• Exercise objective
Produce as output only the lines below starting at the line with "Galileo Spacecraft Model: 2" and continuing through the line with "Apple Statue: 3", each one exactly as written.
═════ Given data ═════
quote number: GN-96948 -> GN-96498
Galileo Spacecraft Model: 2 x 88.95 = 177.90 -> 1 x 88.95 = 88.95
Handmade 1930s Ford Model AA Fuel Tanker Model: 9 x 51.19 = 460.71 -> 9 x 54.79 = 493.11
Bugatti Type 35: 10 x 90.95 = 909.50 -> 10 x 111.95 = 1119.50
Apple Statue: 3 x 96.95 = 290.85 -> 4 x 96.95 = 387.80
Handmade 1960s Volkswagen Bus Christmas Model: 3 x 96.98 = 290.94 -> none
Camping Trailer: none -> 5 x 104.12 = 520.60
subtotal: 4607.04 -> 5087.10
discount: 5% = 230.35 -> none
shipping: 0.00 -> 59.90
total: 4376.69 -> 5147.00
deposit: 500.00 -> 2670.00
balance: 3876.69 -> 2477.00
═════
• Response
Galileo Spacecraft Model: 2 x 88.95 = 177.90 -> 1 x 88.95 = 88.95
Handmade 1930s Ford Model AA Fuel Tanker Model: 9 x 51.19 = 460.71 -> 9 x 54.79 = 493.11
Bugatti Type 35: 10 x 90.95 = 909.50 -> 10 x 111.95 = 1119.50
Apple Statue: 3 x 96.95 = 290.85 -> 4 x 96.95 = 387.80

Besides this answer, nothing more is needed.